For the first couple weeks after starting the Paleo diet I was feeling great, with more energy than I had felt in years. And then I totally crashed, and was more tired than my usual constantly-tired state. I felt that it was probably because my body had run out of fat to burn (I was getting scarily skinny), and I just couldn’t eat enough fat to keep my body going, even after reintroducing dairy fats like butter and cream. So I reintroduced rice and potatoes in limited amounts, and felt great again. But then I felt guilty, that I wasn’t being “orthodox Paleo”, so I started to cut them out again. This time I tracked everything I ate through myfitnesspal.com (great food tracker, btw), and cut my total daily carbs down to about 40g a day, almost all of it from veggies and some fruit. My tiredness returned in full force. In comes rice again (100-150g of carbs/day, the Primal Blueprint maintenance range), and I feel great again.

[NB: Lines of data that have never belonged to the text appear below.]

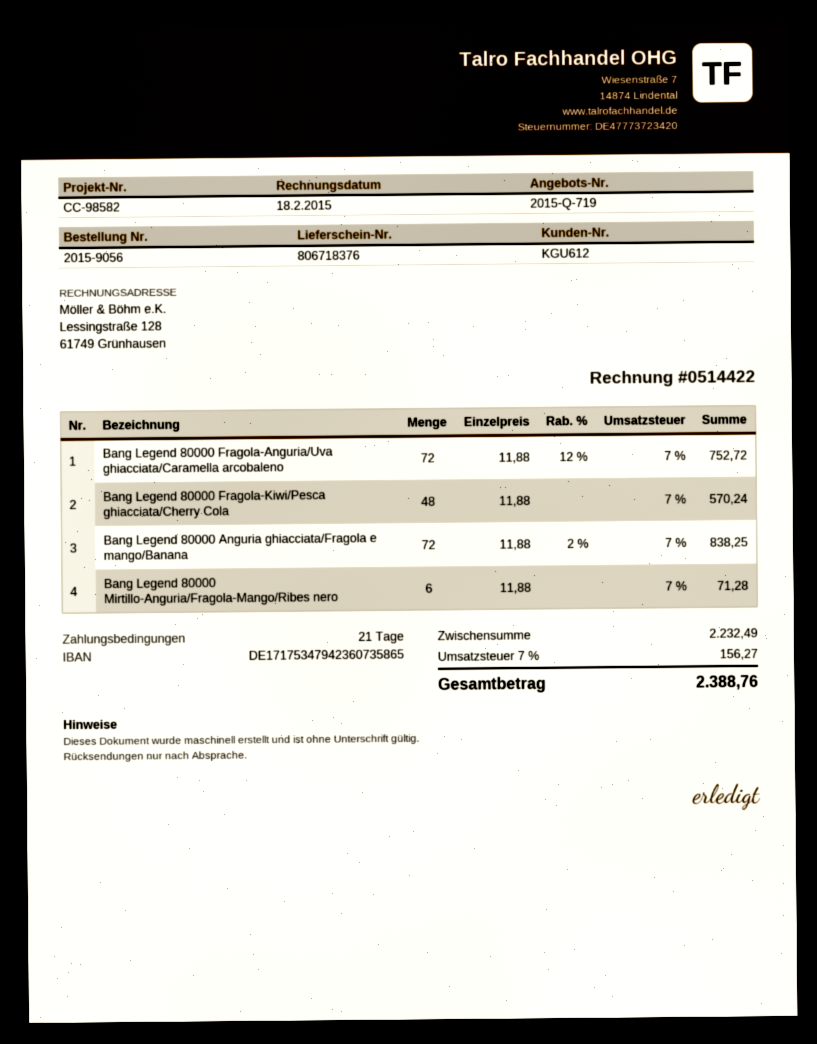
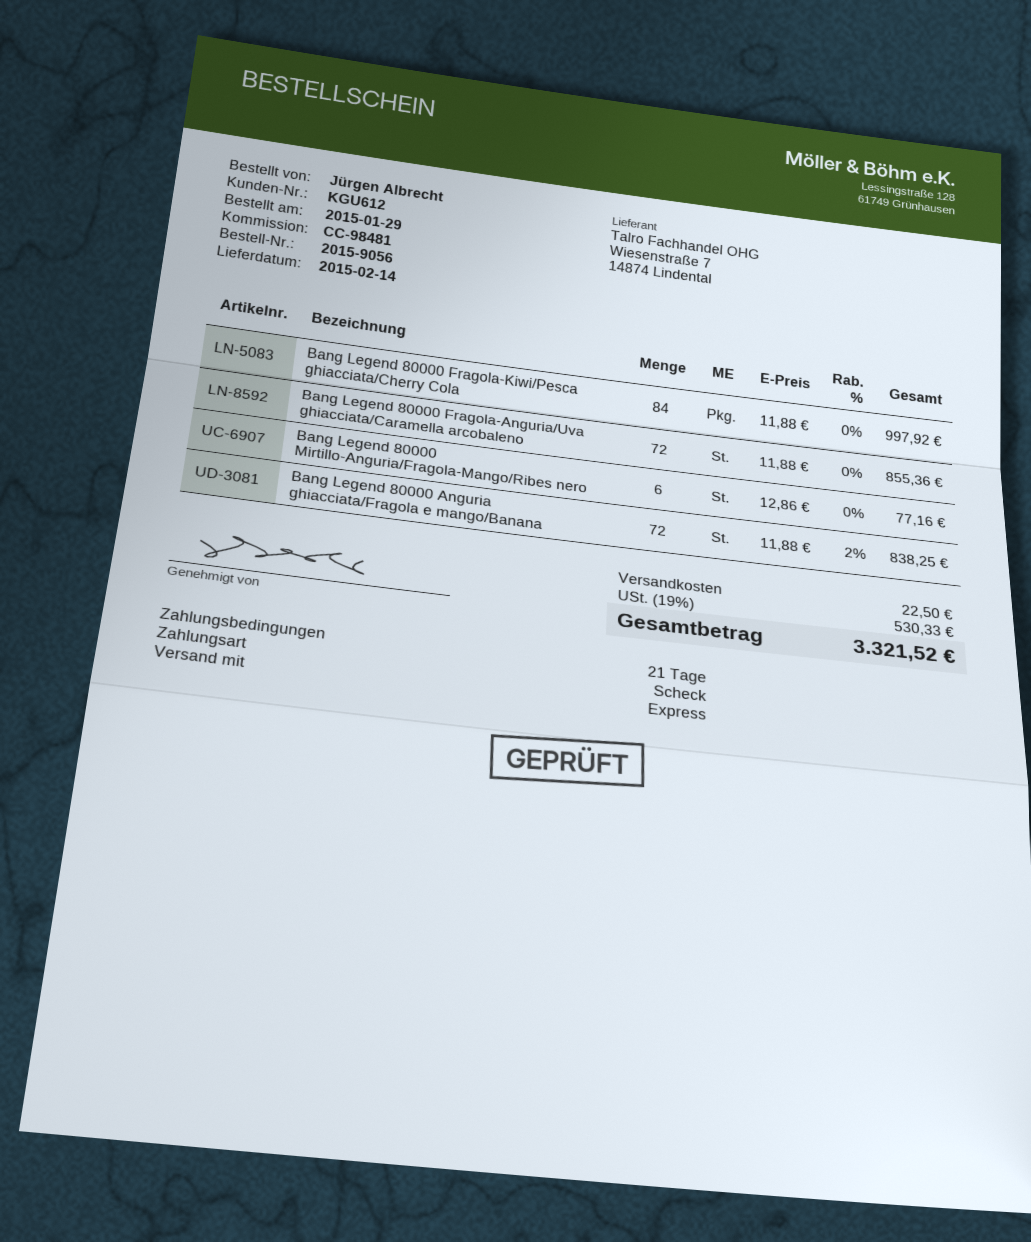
reference: CC-98582 -> CC-98481
Bang Legend 80000 Fragola-Anguria/Uva ghiacciata/Caramella arcobaleno: 72 x 11.88 - 12% = 752.72 -> 72 x 11.88 = 855.36
Bang Legend 80000 Fragola-Kiwi/Pesca ghiacciata/Cherry Cola: 48 x 11.88 = 570.24 -> 84 x 11.88 = 997.92
Bang Legend 80000 Mirtillo-Anguria/Fragola-Mango/Ribes nero: 6 x 11.88 = 71.28 -> 6 x 12.86 = 77.16
shipping: none -> 22.50
tax: 7% = 156.27 -> 19% = 530.33
total: 2388.76 -> 3321.52

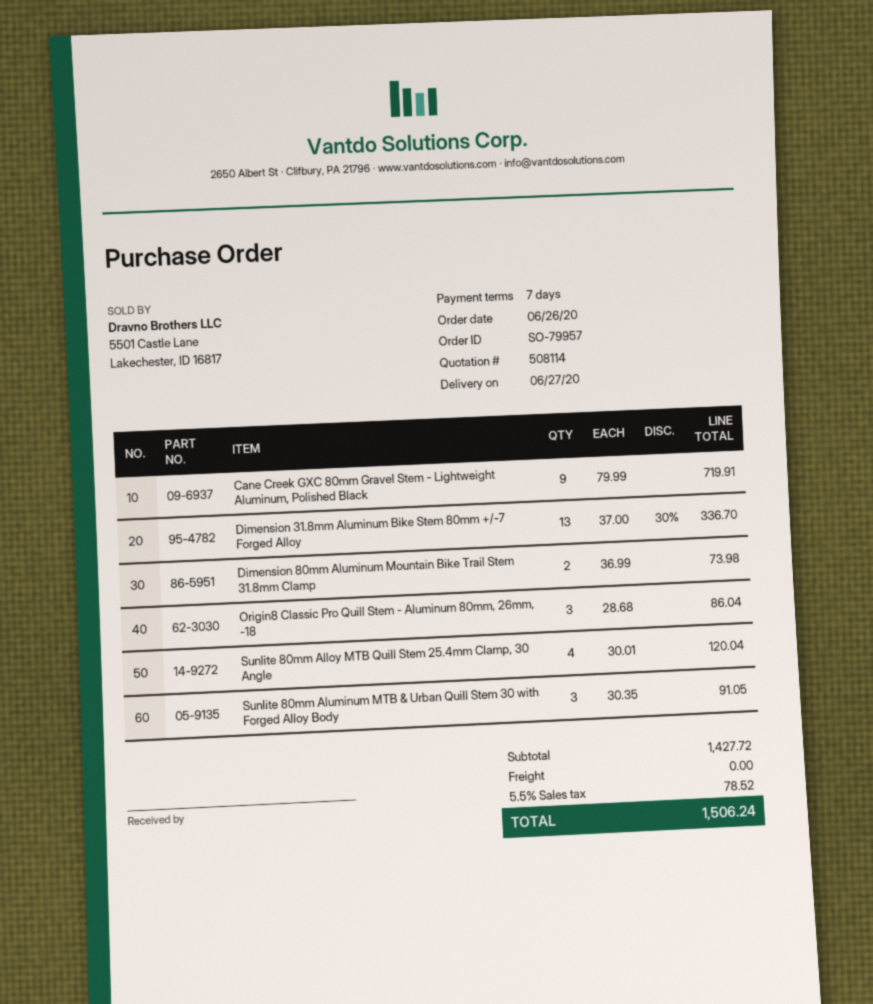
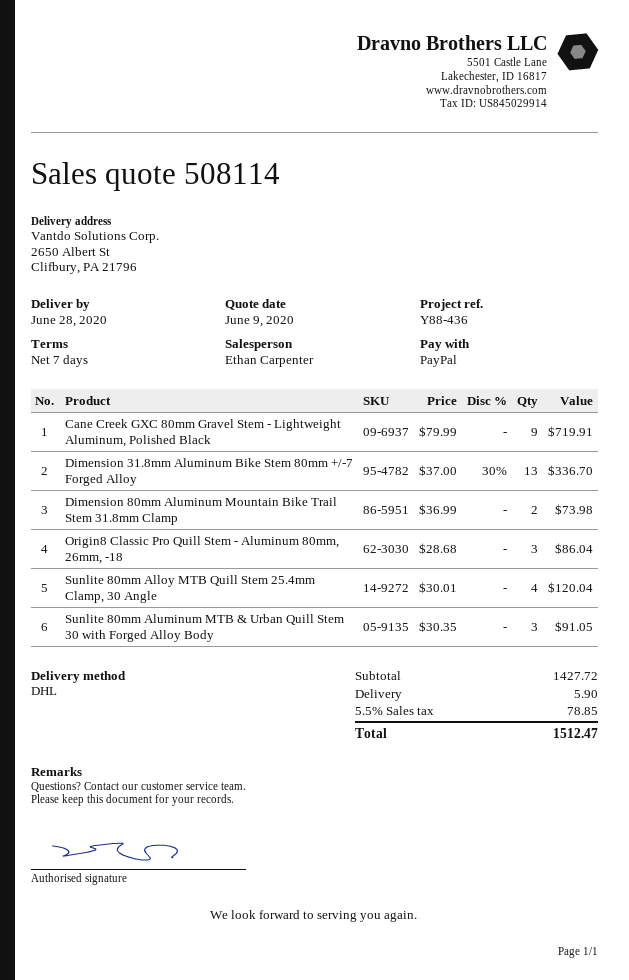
delivery date: 2020-06-27 -> 2020-06-28
shipping: 0.00 -> 5.90
tax: 5.5% = 78.52 -> 5.5% = 78.85
total: 1506.24 -> 1512.47

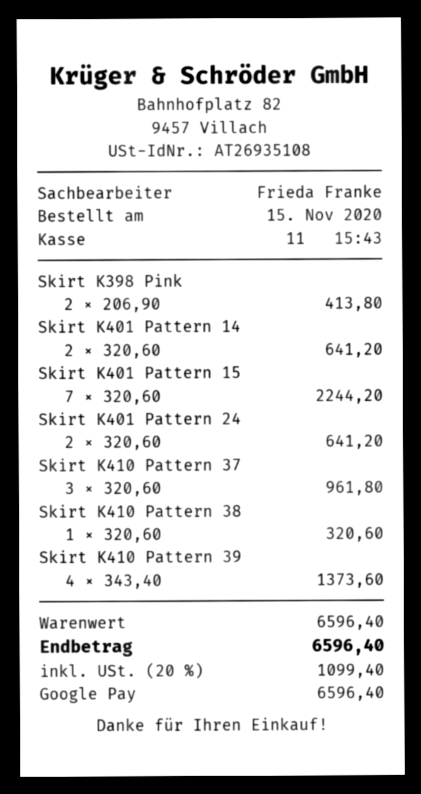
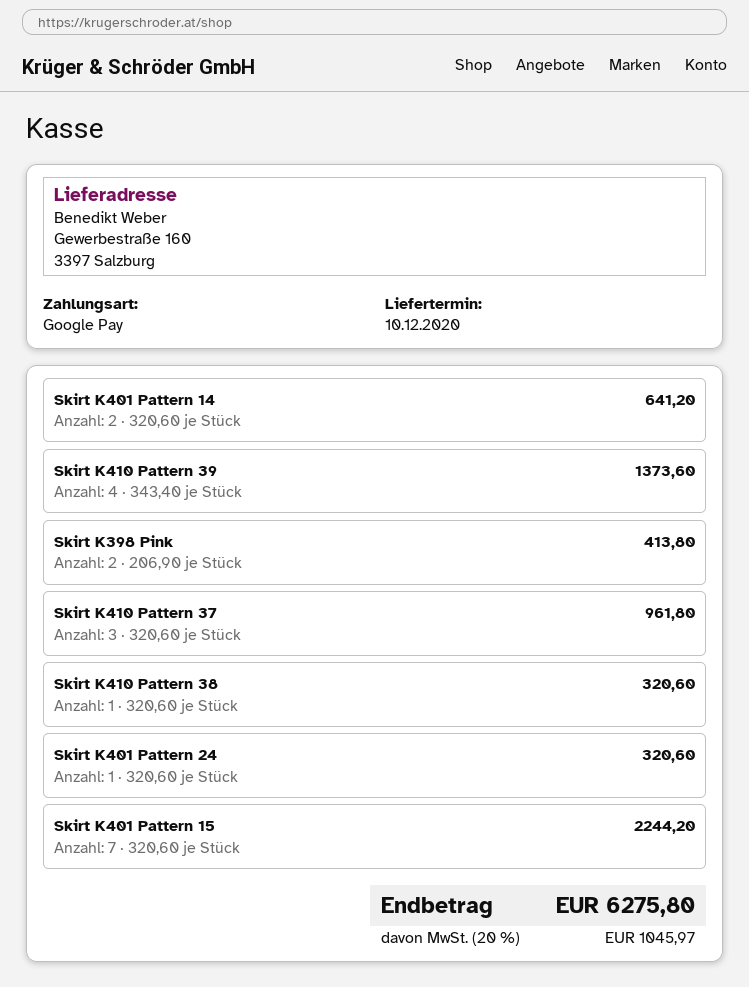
Skirt K401 Pattern 24: 2 x 320.60 = 641.20 -> 1 x 320.60 = 320.60
tax: 20% = 1099.40 -> 20% = 1045.97
total: 6596.40 -> 6275.80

I may experiment with my diet again in the future, but for now, I’m sticking with rice. I simply can’t eat enough fat in one day to keep me from shrinking to near-starvation levels on a carb-free diet. 100-150g of carbs from rice and potatoes seems to make me feel the best.

In celebration, here’s how I cook basmati rice on a stovetop (we have a nice Zojirushi rice maker, but basmati never comes out right).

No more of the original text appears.